%%

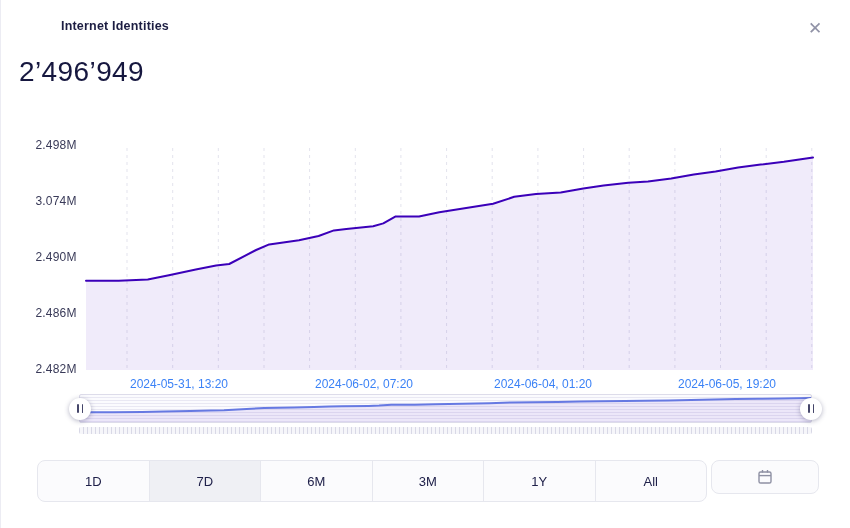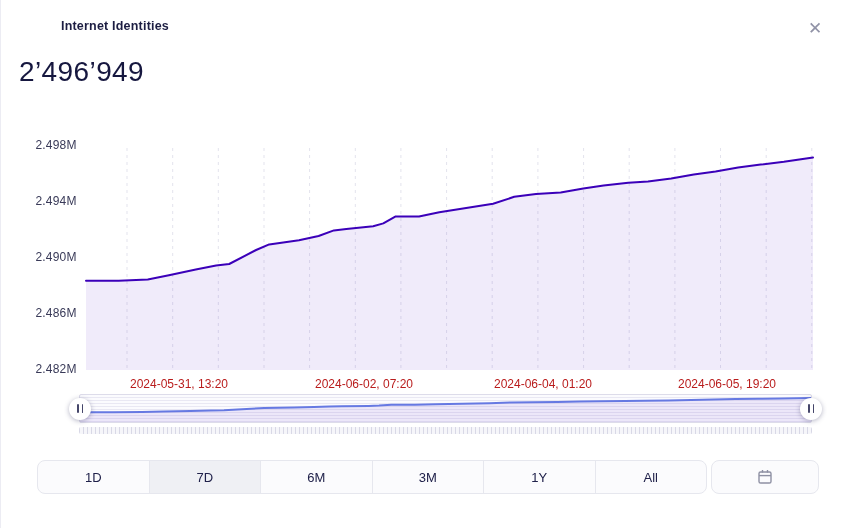--- a/index.html
+++ b/index.html
@@ -20,21 +20,21 @@
     position:absolute;left:18px;top:56px;font-size:28px;font-weight:500;
     letter-spacing:.4px;color:#16173f;
   }
   .plot{position:absolute;left:85px;top:140px;width:727px;height:230px;}
   .plot svg{display:block;overflow:visible;}
   .y-label{
     position:absolute;left:30px;width:50px;text-align:center;font-size:12px;
     color:#393a58;letter-spacing:.2px;
   }
   .x-label{
-    position:absolute;top:377px;width:150px;text-align:center;font-size:12px;color:#b91c1c;
+    position:absolute;top:377px;width:150px;text-align:center;font-size:12px;color:#3b82f6;
   }
   .brush{
     position:absolute;left:78px;top:394px;width:733px;height:29px;
     border:1px solid #dddcea;border-radius:2px;box-sizing:border-box;
     background:repeating-linear-gradient(to bottom,#fbfbfe 0 2px,#e9e8f3 2px 3px);
     cursor:grab;
   }
   .brush svg{position:absolute;left:0;top:0;}
   .brush-handle{
     position:absolute;top:50%;transform:translateY(-50%);width:22px;height:22px;border-radius:50%;
@@ -42,21 +42,21 @@
     display:flex;align-items:center;justify-content:center;gap:3px;cursor:ew-resize;z-index:3;
   }
   .brush-handle.left{left:-11px;}
   .brush-handle.right{right:-11px;}
   .brush-handle .bar{width:1.5px;height:9px;background:#45466a;border-radius:1px;}
   .ruler{
     position:absolute;left:78px;top:427px;width:733px;height:7px;border-radius:2px;
     background:repeating-linear-gradient(90deg,#d8d8e6 0 1px,#f6f6fa 1px 4px);
   }
   .range-group{
-    position:absolute;left:36px;top:460px;width:670px;height:34px;display:flex;
+    position:absolute;left:36px;top:460px;width:670px;height:42px;display:flex;
     border:1px solid #e6e7ee;border-radius:8px;overflow:hidden;background:#fbfbfd;box-sizing:border-box;
   }
   .range-btn{
     flex:1;border:none;background:transparent;border-right:1px solid #e6e7ee;
     font-family:inherit;font-size:13px;font-weight:500;color:#20214a;cursor:pointer;padding:0;
   }
   .range-btn:last-child{border-right:none;}
   .range-btn.selected{background:#eff0f4;}
   .calendar-btn{
     position:absolute;left:710px;top:460px;width:108px;height:34px;
@@ -69,21 +69,21 @@
 
 <div class="card">
 
   <div class="title">Internet Identities</div>
 
   <button class="close-btn">✕</button>
 
   <div class="metric">2’496’949</div>
 
   <div class="y-label" style="top:138px">2.498M</div>
-  <div class="y-label" style="top:194px">2.494M</div>
+  <div class="y-label" style="top:194px">3.074M</div>
   <div class="y-label" style="top:250px">2.490M</div>
   <div class="y-label" style="top:306px">2.486M</div>
   <div class="y-label" style="top:362px">2.482M</div>
 
   <div class="plot">
     <svg id="main-svg" width="727" height="230" viewBox="0 0 727 230">
         <g>
           <line x1="41.0" y1="8" x2="41.0" y2="230" stroke="#e3e3ed" stroke-width="1" stroke-dasharray="3 4"></line>
           <line x1="86.7" y1="8" x2="86.7" y2="230" stroke="#e3e3ed" stroke-width="1" stroke-dasharray="3 4"></line>
           <line x1="132.3" y1="8" x2="132.3" y2="230" stroke="#e3e3ed" stroke-width="1" stroke-dasharray="3 4"></line>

%%

● TASK BRIEF
Please print out the entries above exactly. The pictures stay out.

● TASK SOLUTION
--- a/index.html
+++ b/index.html
@@ -20,21 +20,21 @@
     position:absolute;left:18px;top:56px;font-size:28px;font-weight:500;
     letter-spacing:.4px;color:#16173f;
   }
   .plot{position:absolute;left:85px;top:140px;width:727px;height:230px;}
   .plot svg{display:block;overflow:visible;}
   .y-label{
     position:absolute;left:30px;width:50px;text-align:center;font-size:12px;
     color:#393a58;letter-spacing:.2px;
   }
   .x-label{
-    position:absolute;top:377px;width:150px;text-align:center;font-size:12px;color:#b91c1c;
+    position:absolute;top:377px;width:150px;text-align:center;font-size:12px;color:#3b82f6;
   }
   .brush{
     position:absolute;left:78px;top:394px;width:733px;height:29px;
     border:1px solid #dddcea;border-radius:2px;box-sizing:border-box;
     background:repeating-linear-gradient(to bottom,#fbfbfe 0 2px,#e9e8f3 2px 3px);
     cursor:grab;
   }
   .brush svg{position:absolute;left:0;top:0;}
   .brush-handle{
     position:absolute;top:50%;transform:translateY(-50%);width:22px;height:22px;border-radius:50%;
@@ -42,21 +42,21 @@
     display:flex;align-items:center;justify-content:center;gap:3px;cursor:ew-resize;z-index:3;
   }
   .brush-handle.left{left:-11px;}
   .brush-handle.right{right:-11px;}
   .brush-handle .bar{width:1.5px;height:9px;background:#45466a;border-radius:1px;}
   .ruler{
     position:absolute;left:78px;top:427px;width:733px;height:7px;border-radius:2px;
     background:repeating-linear-gradient(90deg,#d8d8e6 0 1px,#f6f6fa 1px 4px);
   }
   .range-group{
-    position:absolute;left:36px;top:460px;width:670px;height:34px;display:flex;
+    position:absolute;left:36px;top:460px;width:670px;height:42px;display:flex;
     border:1px solid #e6e7ee;border-radius:8px;overflow:hidden;background:#fbfbfd;box-sizing:border-box;
   }
   .range-btn{
     flex:1;border:none;background:transparent;border-right:1px solid #e6e7ee;
     font-family:inherit;font-size:13px;font-weight:500;color:#20214a;cursor:pointer;padding:0;
   }
   .range-btn:last-child{border-right:none;}
   .range-btn.selected{background:#eff0f4;}
   .calendar-btn{
     position:absolute;left:710px;top:460px;width:108px;height:34px;
@@ -69,21 +69,21 @@
 
 <div class="card">
 
   <div class="title">Internet Identities</div>
 
   <button class="close-btn">✕</button>
 
   <div class="metric">2’496’949</div>
 
   <div class="y-label" style="top:138px">2.498M</div>
-  <div class="y-label" style="top:194px">2.494M</div>
+  <div class="y-label" style="top:194px">3.074M</div>
   <div class="y-label" style="top:250px">2.490M</div>
   <div class="y-label" style="top:306px">2.486M</div>
   <div class="y-label" style="top:362px">2.482M</div>
 
   <div class="plot">
     <svg id="main-svg" width="727" height="230" viewBox="0 0 727 230">
         <g>
           <line x1="41.0" y1="8" x2="41.0" y2="230" stroke="#e3e3ed" stroke-width="1" stroke-dasharray="3 4"></line>
           <line x1="86.7" y1="8" x2="86.7" y2="230" stroke="#e3e3ed" stroke-width="1" stroke-dasharray="3 4"></line>
           <line x1="132.3" y1="8" x2="132.3" y2="230" stroke="#e3e3ed" stroke-width="1" stroke-dasharray="3 4"></line>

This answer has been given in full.